The Origins of Grunge Music

Grunge, which is a subgenre of alternative rock, got its start in the Seattle area in the mid-1980s and is also known as the Seattle sound. Getting its name partly from the generally sloppy, thrift-store appearance of its band members, the genre was short lived lasting only to the early 2000s, but continues to influence the music made by rock bands today. Described by some as “noise”, the style of music is derived from a combination of heavy metal, punk rock, and indie rock characterized by a mushy distorted guitar sound typically speaking to social hostility and a depressive mood.

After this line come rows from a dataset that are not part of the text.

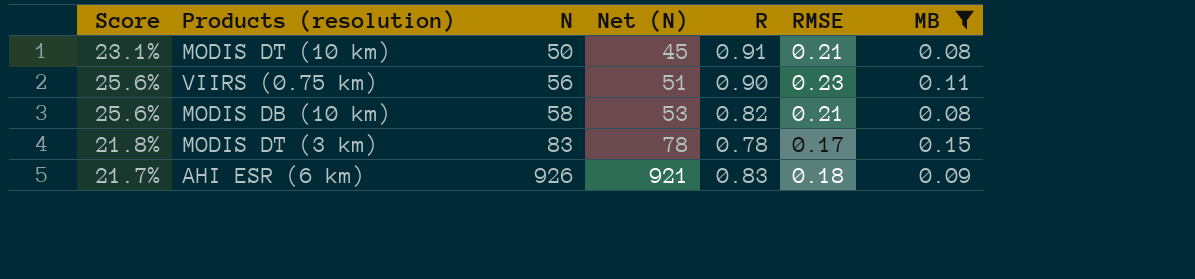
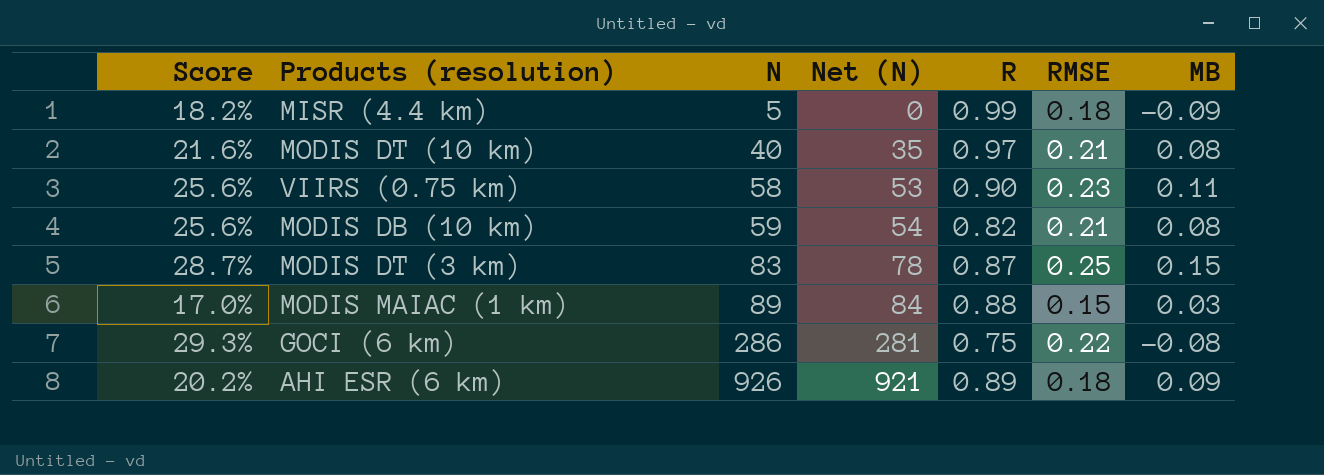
filter: MB >= 0.08 -> none
MODIS DT (10 km) | Score: 23.1% -> 21.6%
MODIS DT (10 km) | N: 50 -> 40
MODIS DT (10 km) | Net (N): 45 -> 35
MODIS DT (10 km) | R: 0.91 -> 0.97
VIIRS (0.75 km) | N: 56 -> 58
VIIRS (0.75 km) | Net (N): 51 -> 53
MODIS DB (10 km) | N: 58 -> 59
MODIS DB (10 km) | Net (N): 53 -> 54
MODIS DT (3 km) | Score: 21.8% -> 28.7%
MODIS DT (3 km) | R: 0.78 -> 0.87
MODIS DT (3 km) | RMSE: 0.17 -> 0.25
AHI ESR (6 km) | Score: 21.7% -> 20.2%
AHI ESR (6 km) | R: 0.83 -> 0.89

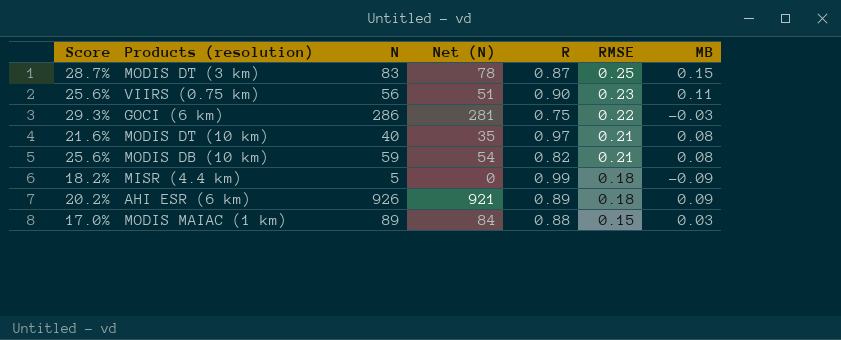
row order: N ascending -> RMSE descending
VIIRS (0.75 km) | N: 58 -> 56
VIIRS (0.75 km) | Net (N): 53 -> 51
GOCI (6 km) | MB: -0.08 -> -0.03

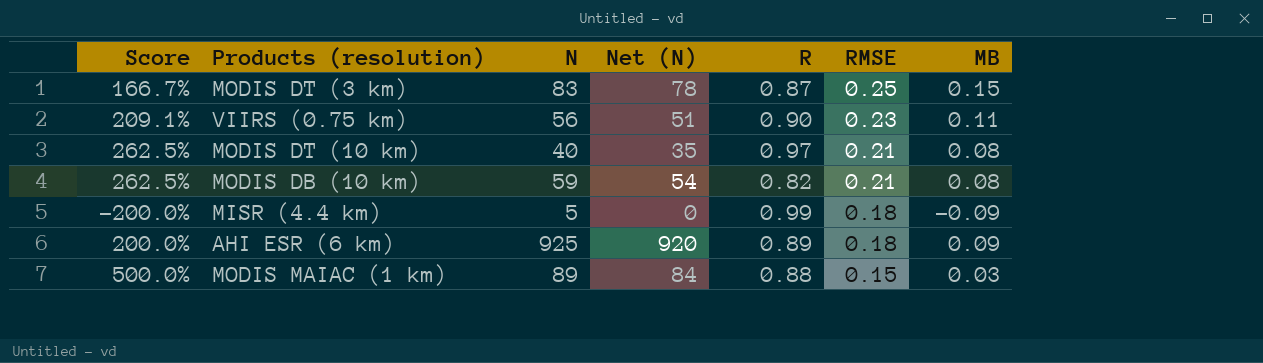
column Score | formula: [RMSE] / [R] -> [RMSE] / [MB]
row GOCI (6 km): 29.3% | 286 | 281 | 0.75 | 0.22 | -0.03 -> none
AHI ESR (6 km) | N: 926 -> 925
AHI ESR (6 km) | Net (N): 921 -> 920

Some of the well known earlier grunge bands include The Melvins, Soundgarden, and Green River being among the first to introduce this new mode of music to the Seattle area making it a sound of their own. Bands from across the country soon began to move to the Seattle area to emulate the style and join in the sub-pop culture of grunge. By the late 1980s, grunge had reached mainstream audiences when Soundgarden signed the first major record deal followed by Alice in Chains and Screaming Trees. Nirvana, however, was the first to actually expand the attractiveness of the subgenre in the mainstream causing a decline in the following of the “big-hair” bands. By the early 2000s, grunge had lost its appeal and was replaced by what is called post-grunge as well as Britpop. Only a few groups from the grunge period are still together and performing including Pearl Jam, but Nirvana, even though they had broken up after the death of Kurt Cobain, are more popular than ever before.